Lo que está ocurriendo en los Estados Unidos no tiene precedentes. Un punto de no retorno en la crisis de la ya en pedazos democracia sistémica, lo que puede allanar el camino para nuevos peligros incluso en el corto plazo.
Ayer, en uno de los momentos más importantes y solemnes del rito democrático (la ratificación de la elección del nuevo presidente), el mundo vio al Congreso de los Estados Unidos ceder ante la irrupción en el edificio de grupos de personas bajo las órdenes del ex presidente Trump que estaban allí reunidas de a unos miles. La horda de palurdos que ocupó el Capitolio por algunas horas no fue algo que se le fue de las manos al cabecilla de los retrógrados que todavía está en la Casa Blanca: por el contrario, fue preparado e incitado por él, arengando en la manifestación “Save America” de las horas previas con palabras rencorosas y vengativas. Trump es el responsable directo de las acciones de sus partidarios. Desembocó en una acción torpe pero no por ello menos peligrosa por lo que indica, en tanto expresión de un golpismo democrático fascista-supremacista. Todos atributos pertenecientes al presidente saliente y a sus bases: los rasgos fascistas y orgánicamente racistas conviven con la reivindicación de la democracia decadente de la que son parte y de la que se erigen como defensores. Si las urnas no les dan la razón, están dispuestas a tomarla y en cualquier caso jamás admitirán la derrota. Están convencidos de la superioridad de sus desvalores y extraen fuerza del hecho de que aquellos radican en la historia de los Estados Unidos y en una consistente y aguerrida porción de su sociedad en disgregación. Esta última no coincide, naturalmente, con el conjunto del electorado republicano ni tampoco nació con la presidencia de Trump o desaparecerá luego de la misma.

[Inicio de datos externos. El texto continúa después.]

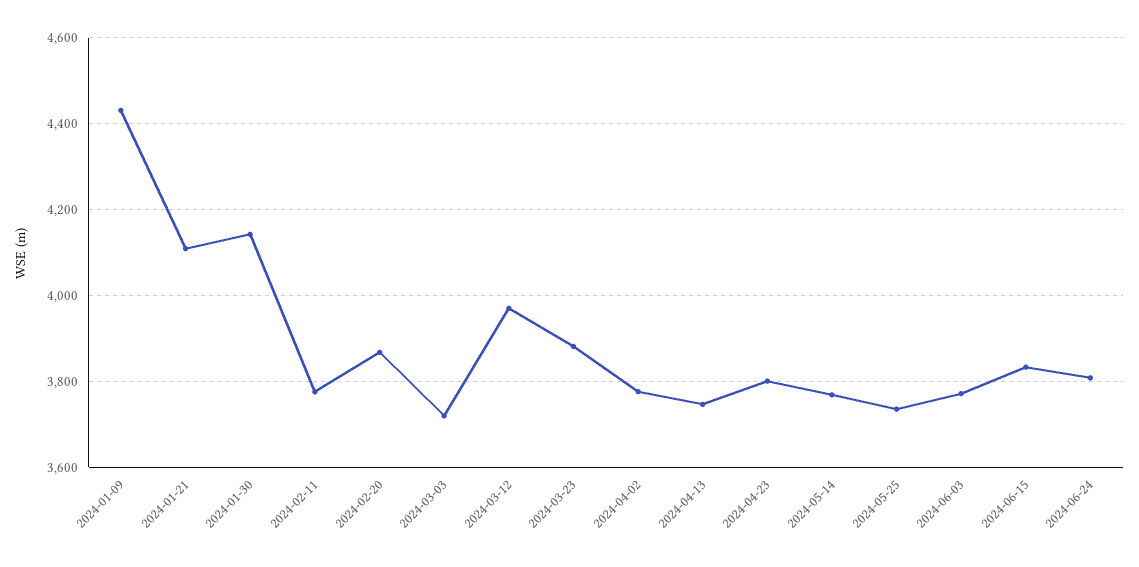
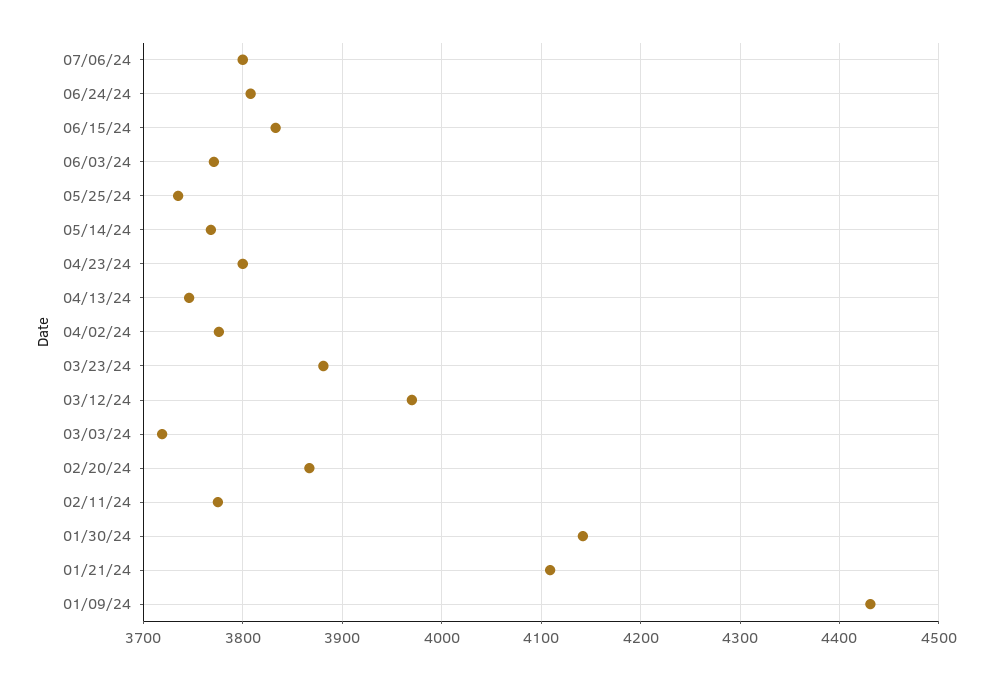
07/06/24: none -> 3800

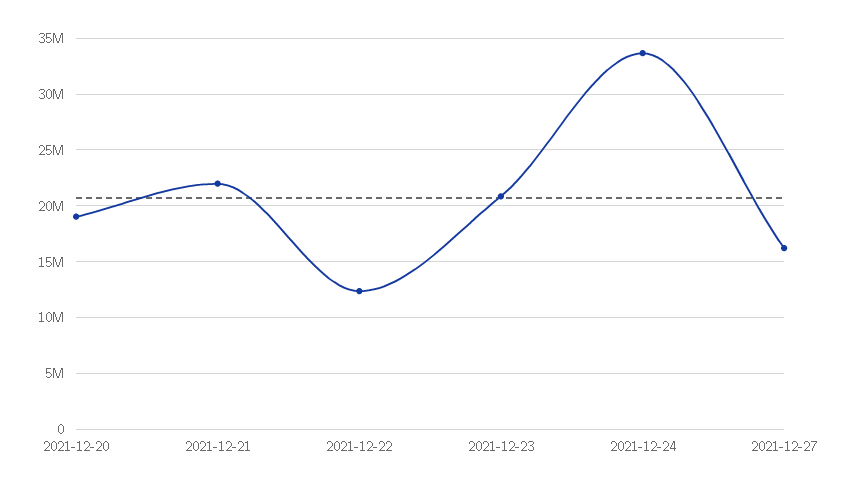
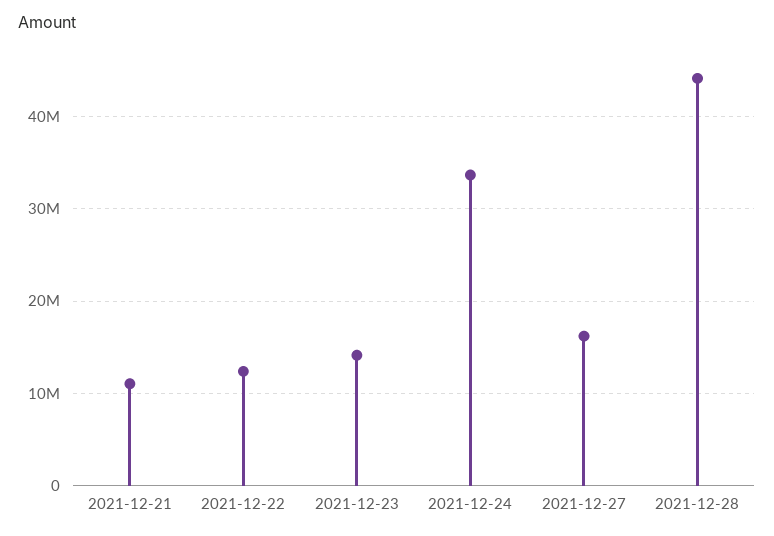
2021-12-20: 19000000 -> none
2021-12-21: 22000000 -> 11000000
2021-12-23: 21000000 -> 14000000
2021-12-28: none -> 44000000

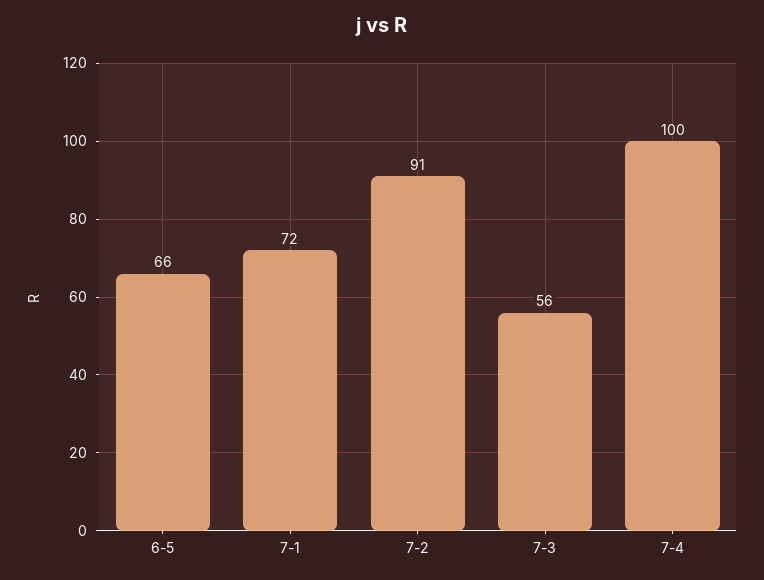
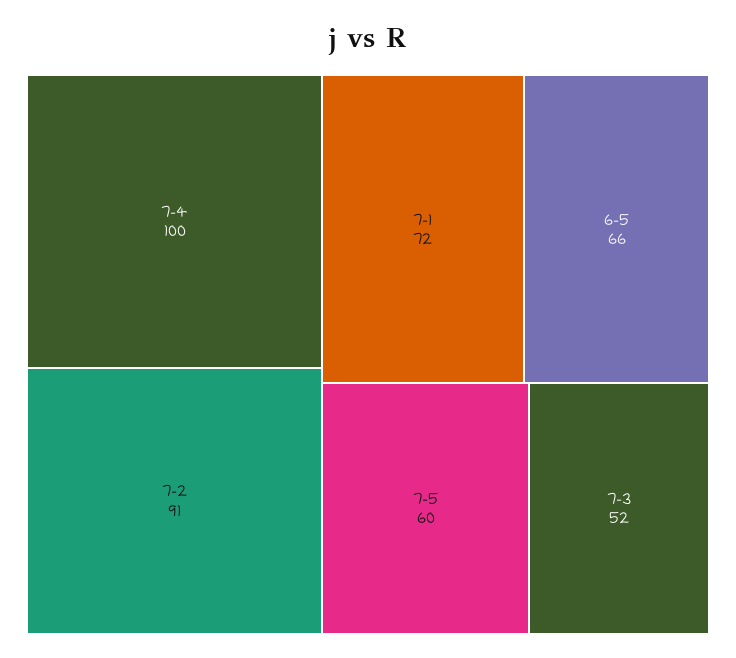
7-3: 56 -> 52
7-5: none -> 60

Por una combinación de factores, que pueden ir de la connivencia a la inutilidad, la reacción de las fuerzas del orden y de la política no fue, al principio, ni rápida ni contundente frente a la magnitud también simbólica de los acontecimientos. Incluso el presidente legítimamente electo, Joe Biden, le pasó la pelota a Trump en su primer discurso, pidiéndole un llamado de atención a su gente pero sin hacer demasiados llamamientos a la propia, la que lo ha votado exactamente contra la altanería de su predecesor.
La situación no es prometedora ni segura para las personas comunes mejor intencionadas, quienes demostraron con su voto –incluso en las horas inmediatamente precedentes a los acontecimientos, durante las cuales se confirmó la mayoría demócrata en el Senado gracias a su victoria electoral en el estado de Georgia– querer dar vuelta la página por lo menos respecto a los abominables cuatro años de Trump. Pero en este punto ello no está garantizado en el fondo por las instituciones democráticas. La posibilidad de conquistar el respeto del voto de las mayorías y, sobre todo, de defender la vivibilidad, fuera del marco de violencia injuriosa y armada que caracteriza a Trump y a sus secuaces, dependerá de la radicalización y movilización de las personas con voluntad de mejoramiento.